▶ YOUR ASSIGNMENT: The reply should hold only the lines from the one with "subtotal: 621.57 -> 577.56" through the end of the data, each given exactly.

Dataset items
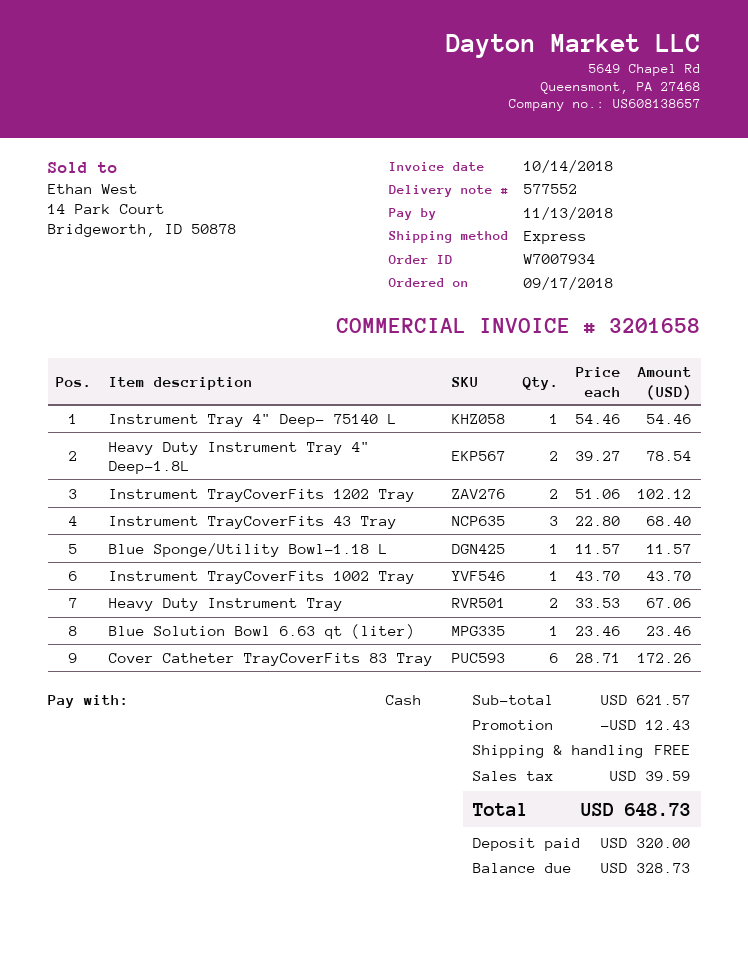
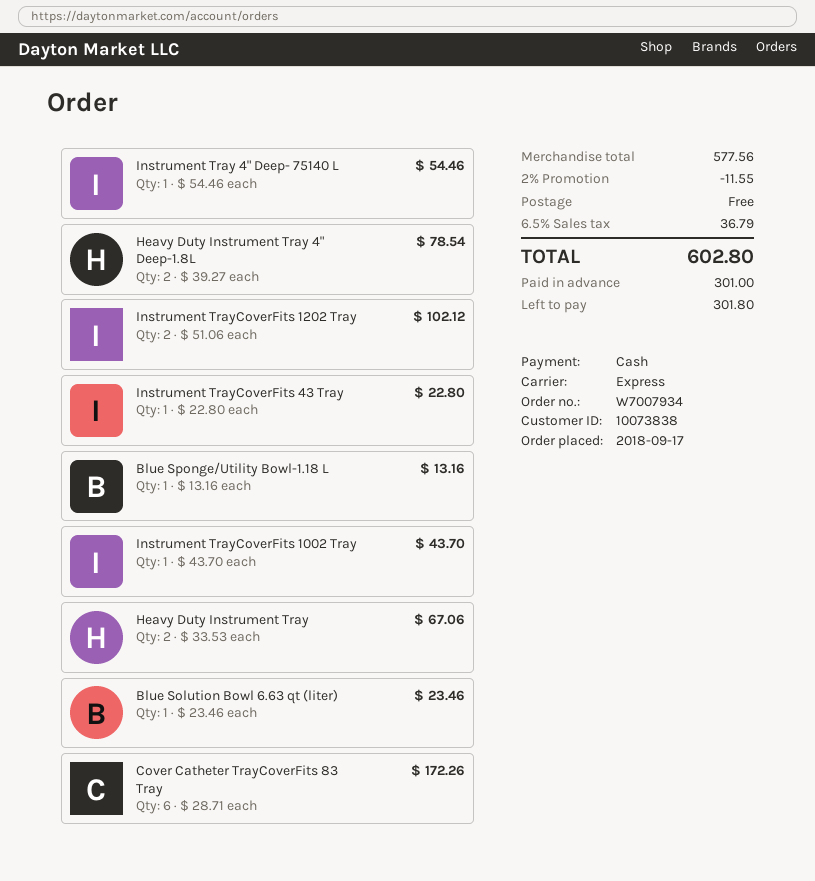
Instrument TrayCoverFits 43 Tray: 3 x 22.80 = 68.40 -> 1 x 22.80 = 22.80
Blue Sponge/Utility Bowl-1.18 L: 1 x 11.57 = 11.57 -> 1 x 13.16 = 13.16
subtotal: 621.57 -> 577.56
discount: 12.43 -> 11.55
tax: 39.59 -> 36.79
total: 648.73 -> 602.80
deposit: 320.00 -> 301.00
balance: 328.73 -> 301.80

▶ TASK RESULT:
subtotal: 621.57 -> 577.56
discount: 12.43 -> 11.55
tax: 39.59 -> 36.79
total: 648.73 -> 602.80
deposit: 320.00 -> 301.00
balance: 328.73 -> 301.80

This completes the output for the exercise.